17 July 2008

JE: The Disposition of Pride

Ever relevant words for me, with an insight I had never considered, from Edwards' miscellanies:

747. SELF-RIGHTEOUSNESS. PRIDE. Self-righteousness is a certain kind of sin of the heart that is especially contrary to Christ and the gospel, displeasing to God and fatal to the soul. Now it may be worthy of an inquiry what lust, or which of the cardinal principles of corruption . . . it is that is exercised in self-righteousness, that belongs to the nature of this hateful disposition, and wherein its sinfulness does most essentially consist: and this is PRIDE, or an inordinate affecting our own comparative dignity, or an inordinate disposition to self-exaltation, as is evident by Luke 18:9. . . . Self-righteousness is the same with a spirit of pride, as it tends to a particular kind or sort of exercise: a self-righteous principle or disposition is the same as a disposition to exercise pride with regard to our own supposed righteousness, or moral dignity.

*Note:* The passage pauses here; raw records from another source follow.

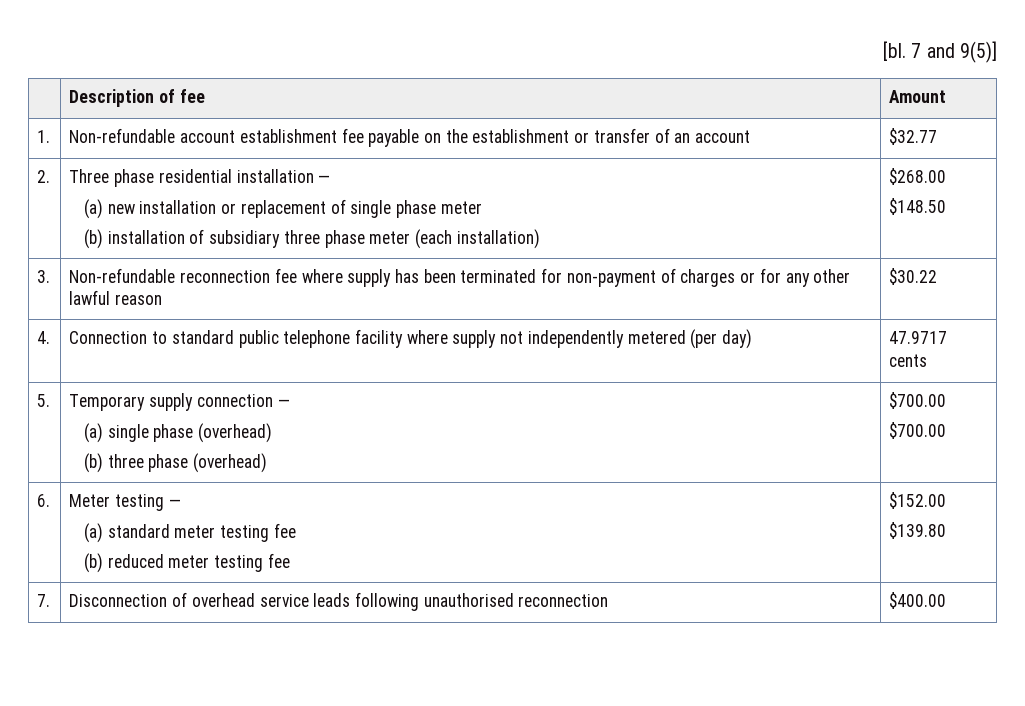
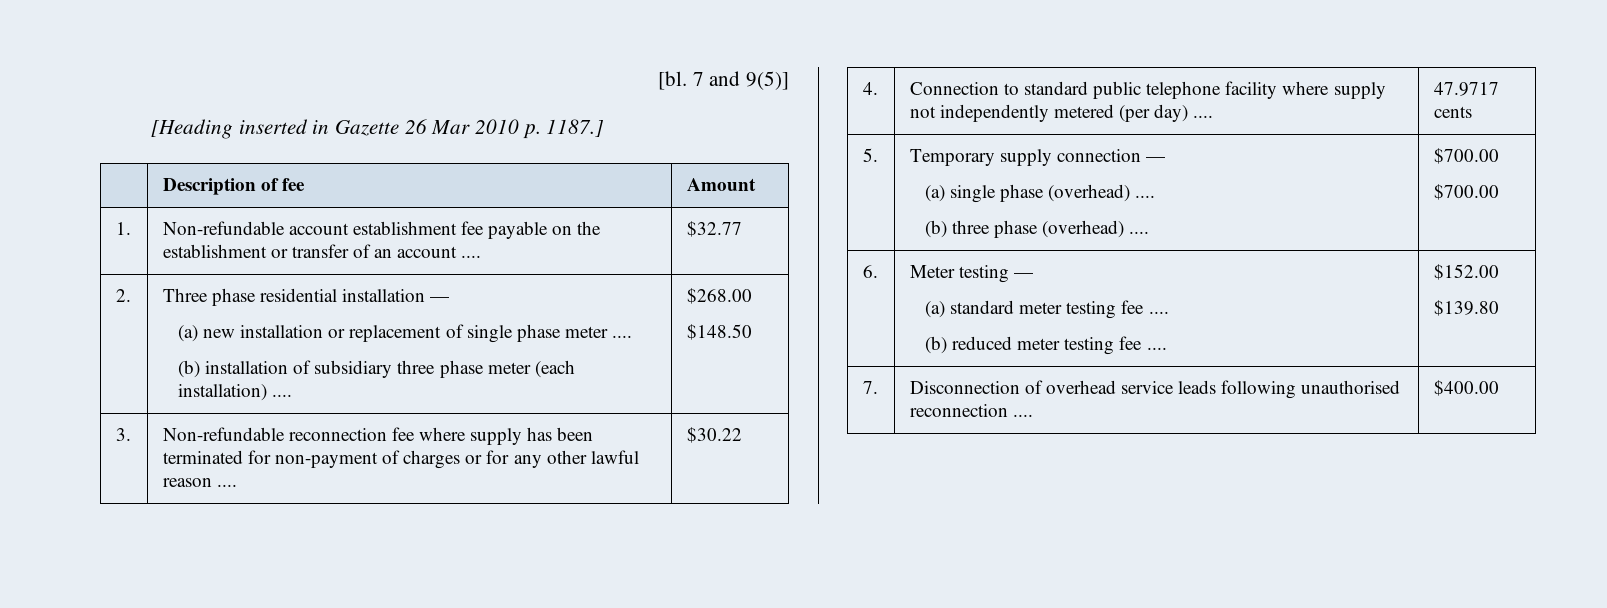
+ [Heading inserted in Gazette 26 Mar 2010 p. 1187.]
- 1. | Non-refundable account establishment fee payable on the establishment or transfer of an account | $32.77
+ 1. | Non-refundable account establishment fee payable on the establishment or transfer of an account .... | $32.77
  2. | Three phase residential installation —
- (a) new installation or replacement of single phase meter
- (b) installation of subsidiary three phase meter (each installation) | $268.00
+ (a) new installation or replacement of single phase meter ....
+ (b) installation of subsidiary three phase meter (each installation) .... | $268.00
- 3. | Non-refundable reconnection fee where supply has been terminated for non-payment of charges or for any other lawful reason | $30.22
+ 3. | Non-refundable reconnection fee where supply has been terminated for non-payment of charges or for any other lawful reason .... | $30.22
- 4. | Connection to standard public telephone facility where supply not independently metered (per day) | 47.9717 cents
+ 4. | Connection to standard public telephone facility where supply not independently metered (per day) .... | 47.9717 cents
  5. | Temporary supply connection —
- (a) single phase (overhead)
- (b) three phase (overhead) | $700.00
+ (a) single phase (overhead) ....
+ (b) three phase (overhead) .... | $700.00
  6. | Meter testing —
- (a) standard meter testing fee
- (b) reduced meter testing fee | $152.00
+ (a) standard meter testing fee ....
+ (b) reduced meter testing fee .... | $152.00
- 7. | Disconnection of overhead service leads following unauthorised reconnection | $400.00
+ 7. | Disconnection of overhead service leads following unauthorised reconnection .... | $400.00

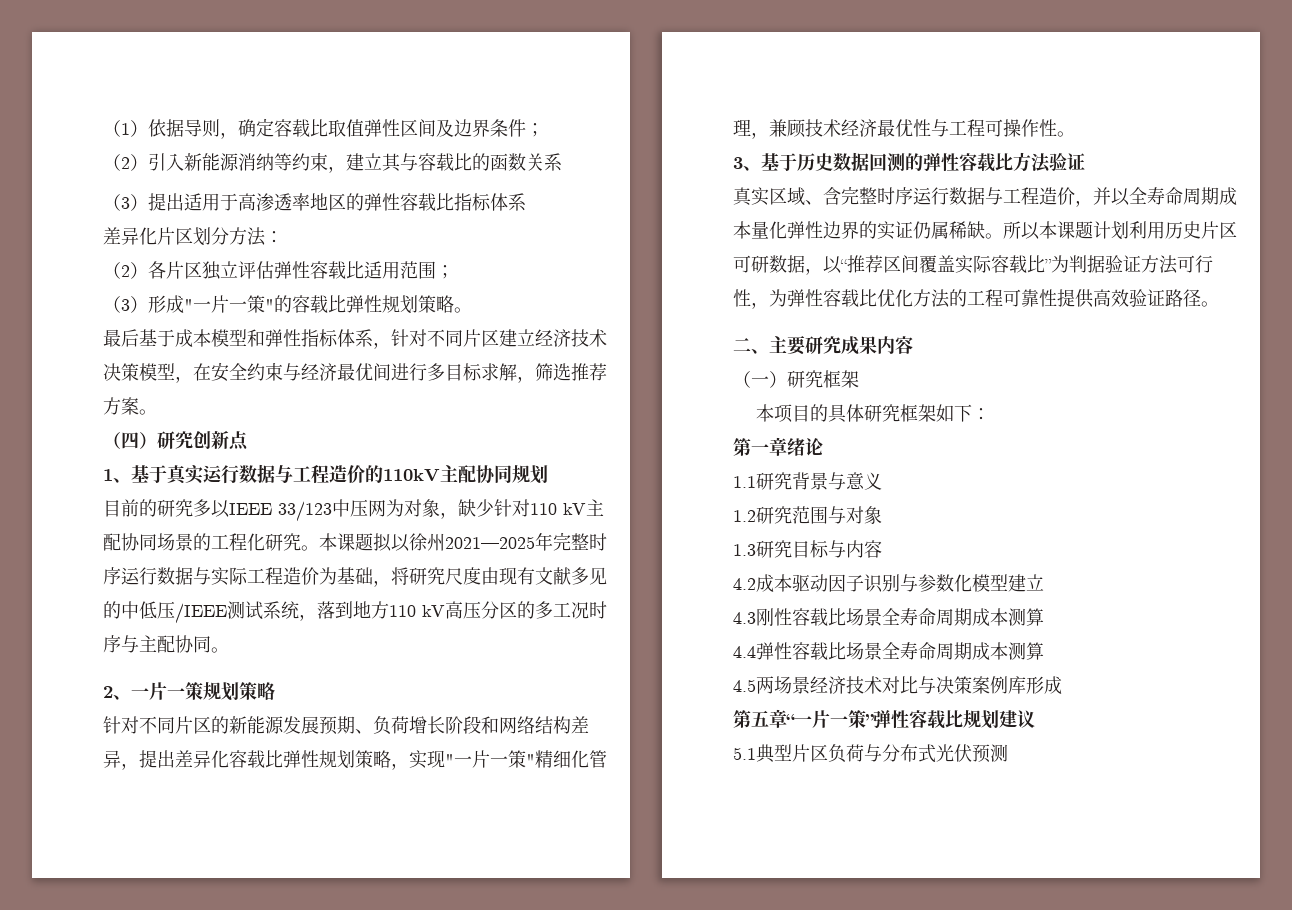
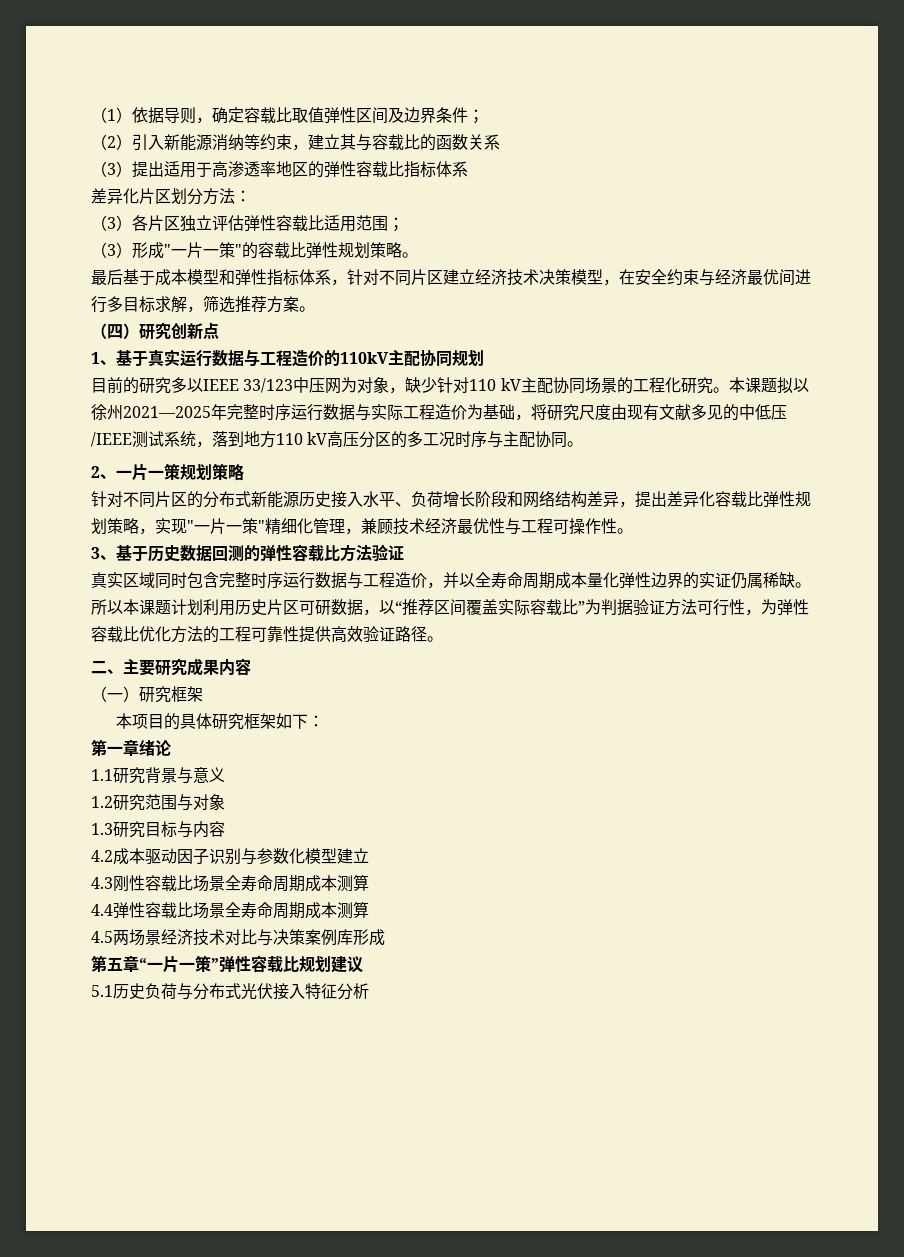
- （2）各片区独立评估弹性容载比适用范围；
+ （3）各片区独立评估弹性容载比适用范围；
- 针对不同片区的新能源发展预期、负荷增长阶段和网络结构差异，提出差异化容载比弹性规划策略，实现"一片一策"精细化管理，兼顾技术经济最优性与工程可操作性。
+ 针对不同片区的分布式新能源历史接入水平、负荷增长阶段和网络结构差异，提出差异化容载比弹性规划策略，实现"一片一策"精细化管理，兼顾技术经济最优性与工程可操作性。
- 真实区域、含完整时序运行数据与工程造价，并以全寿命周期成本量化弹性边界的实证仍属稀缺。
+ 真实区域同时包含完整时序运行数据与工程造价，并以全寿命周期成本量化弹性边界的实证仍属稀缺。
- 5.1典型片区负荷与分布式光伏预测
+ 5.1历史负荷与分布式光伏接入特征分析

Now pride consists mainly and most essentially in the disposition or heart, and not in the understanding, as all lusts do. Pride don't most essentially consist in a too high conceit of one's self, but in a disposition inordinately to affect our own comparative dignity. Hence, the wrong thought that children have of themselves, of their own understanding and strength and self-sufficiency, is on this account far more innocent than the inordinate conceit grown persons have of themselves, because it arises more from mere ignorance, and so less from a proud disposition. A wrong conceit of one's own dignity is a proud haughty conceit no farther and no otherwise than as it proceeds from a self-exalting disposition.

Edwards' insight: self-righteousness/pride is not mainly intellectual, cognitive, mental. It is that; but that isn't what makes pride evil. What makes it evil is that it is affective. It is not just thinking you are better; it is enjoying thinking you are better. Pride is about what you love.

The path to humility, then, it would seem, is not thinking low thoughts of yourself (of which C. S. Lewis reminds us in Mere Christianity). It is ordering our affections aright: loving God centrally, with self-adjudication following from that.

1 comment:

Anonymous said...

Thank you, Dane. Disturbing in a wonderful way.